Au-delà, les effets se sont aussi fait ressentir sur ses enfants.
« Ils mangent des légumes sans rechigner parce qu'ils les ont fait eux-mêmes pousser et qu'ils connaissent leur provenance. »
Et leur maman valorise ce lien particulier et ce temps précieux passé avec eux à prendre soins de ce qu’ils cultivent. « Cela redonne envie de cuisiner et laisse place à la créativité », ajoute Stéphanie de Theux. «C’est aussi un moyen efficace de les conscientiser aux enjeux climatiques», complète Albena Walckiers, dont la fille s’est prise de passion pour le fonctionnement et l’utilité du compost.
Les implications de la permaculture sont effectivement larges, appuie Stéphanie de Theux. «Le potager en permaculture est un exemple de diversité dans lequel les éléments s’entraident », explique-t-elle. C’est un système qui organise les interactions des vivants (lire ci-dessous).
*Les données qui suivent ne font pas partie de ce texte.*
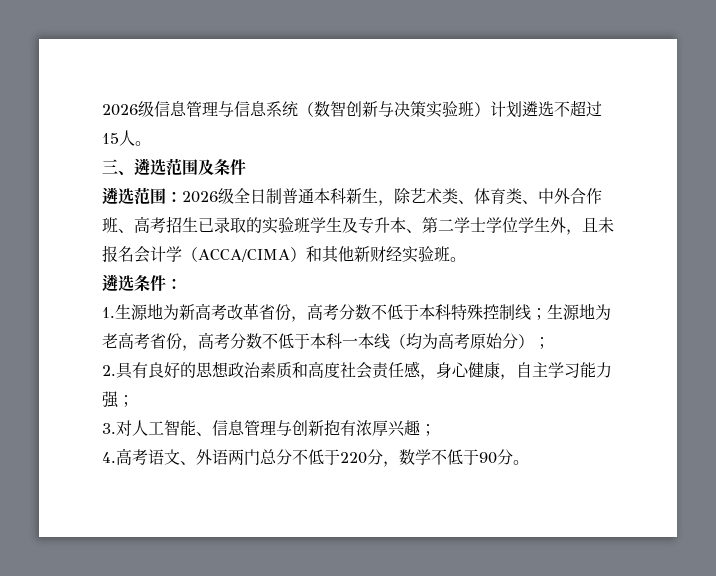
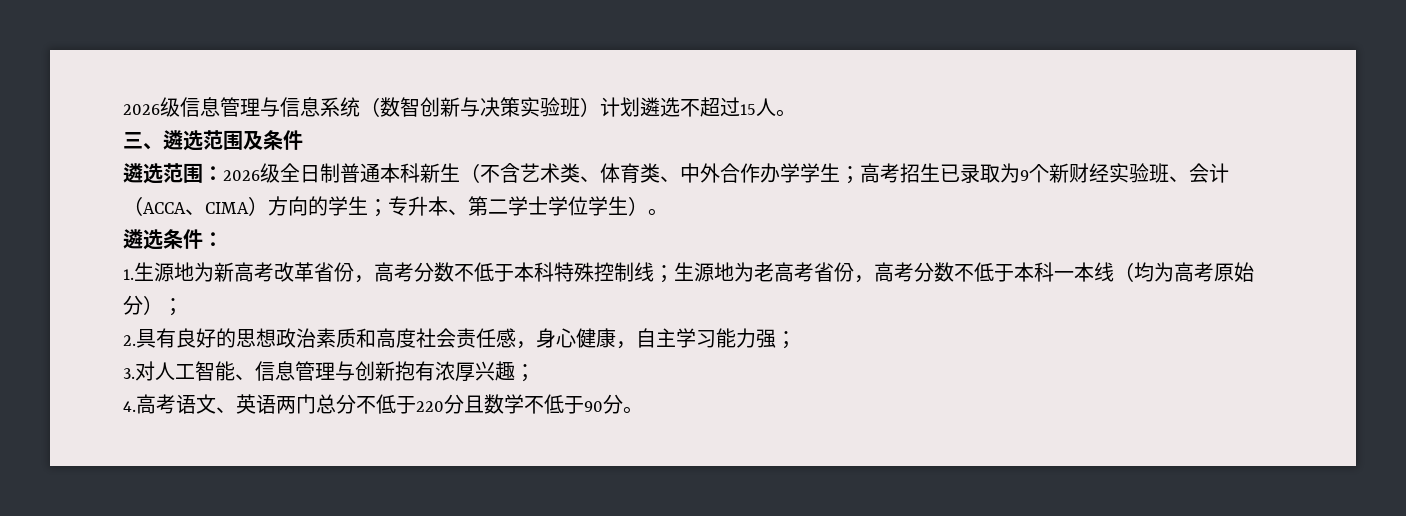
- 遴选范围：2026级全日制普通本科新生，除艺术类、体育类、中外合作班、高考招生已录取的实验班学生及专升本、第二学士学位学生外，且未报名会计学（ACCA/CIMA）和其他新财经实验班。
+ 遴选范围：2026级全日制普通本科新生（不含艺术类、体育类、中外合作办学学生；高考招生已录取为9个新财经实验班、会计（ACCA、CIMA）方向的学生；专升本、第二学士学位学生）。
- 4.高考语文、外语两门总分不低于220分，数学不低于90分。
+ 4.高考语文、英语两门总分不低于220分且数学不低于90分。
Vidéo : Valentine Van Vyve
Photos : Jean-Luc Flémal
Une (perma)culture du travail
La permaculture dépasse la culture de légumes. C'est une éthique et une philosophie basée sur la prise en compte de la nature, de l'être humain et du partage équitable au sein de la société. Ces trois grands principes régissent son action, tant dans le domaine de l'agriculture que dans la conception de la société. «Il s'agit d'abord de prendre soin de la terre : lorsque l'on crée un potager, c'est à la terre que l'on pense en premier lieu et après seulement aux légumes. Ensuite, on prend soin des hommes : il s'agit de ne pas contrer la nature, de travailler avec elle et d'ainsi obtenir des récoltes saines et en suffisance. Enfin, elle implique le partage : des récoltes, des ressources, des compétences », explique Stéphanie de Theux.
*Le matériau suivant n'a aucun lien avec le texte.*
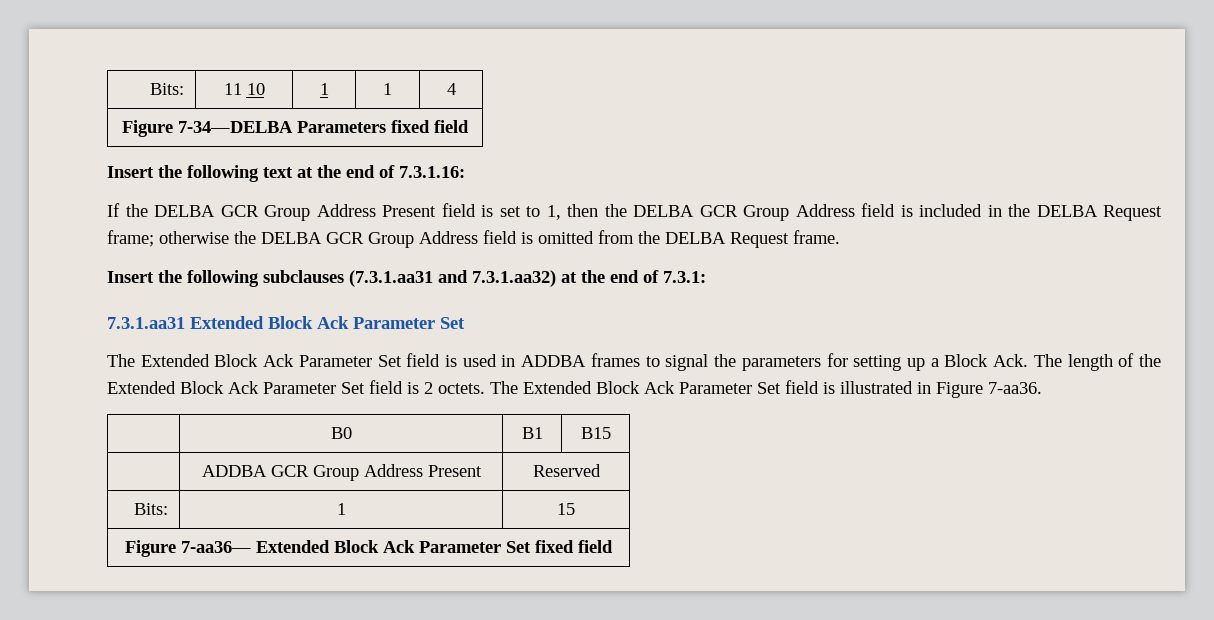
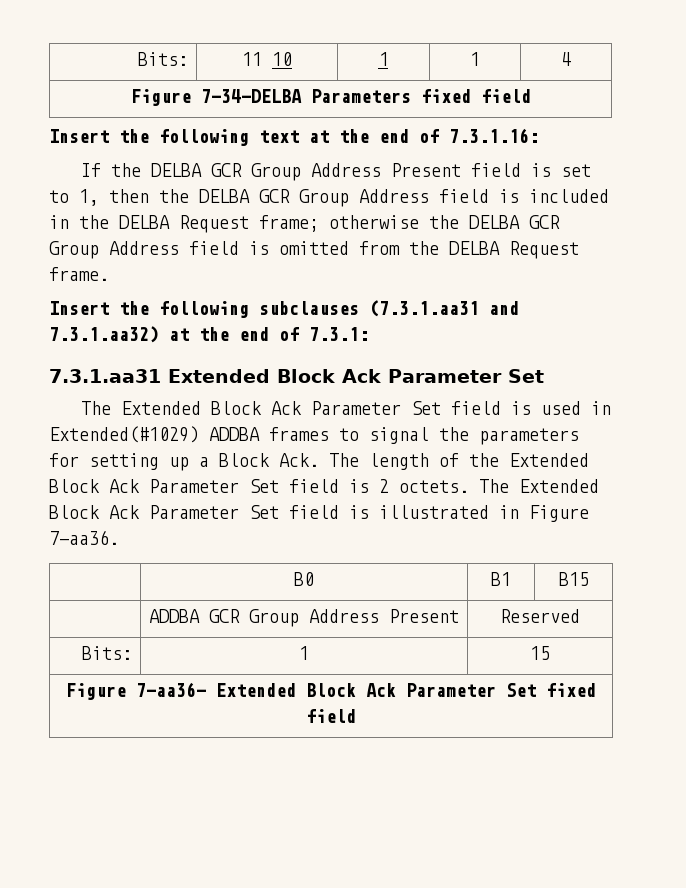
- The Extended Block Ack Parameter Set field is used in ADDBA frames to signal the parameters for setting up a Block Ack. The length of the Extended Block Ack Parameter Set field is 2 octets.
+ The Extended Block Ack Parameter Set field is used in Extended(#1029) ADDBA frames to signal the parameters for setting up a Block Ack. The length of the Extended Block Ack Parameter Set field is 2 octets.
Enrichir le terreau de la culture d’entreprise
Ces principes sont, dit-elle, « déclinables à la vie de famille comme au monde du travail ». Elle les met donc au service des entreprises qui la consultent dans le cadre de team-building. Des moments qu'elle estime « particulièrement savoureux ».
Par analogie, « on comprend qu'un élément peut avoir plusieurs fonctions et qu'une fonction peut être exercée par plusieurs éléments ; que l'organisation peut être meilleure si l'on permet à certains éléments d'être déplacés et donc, dans une entreprise, si l'on favorise la mobilité interne en fonction des compétences et des qualités de chacun ; que cette mobilité enrichit le terreau de la culture d'entreprise; que certaines associations donnent de meilleurs résultats que d'autres. On comprend que chacun fonctionne par rapport et grâce à l'autre ; que les uns protègent et nourrissent les autres On enrichit le terreau de l'entreprise, on prend soin des humains, on partage les ressources, les idées et les savoirs ».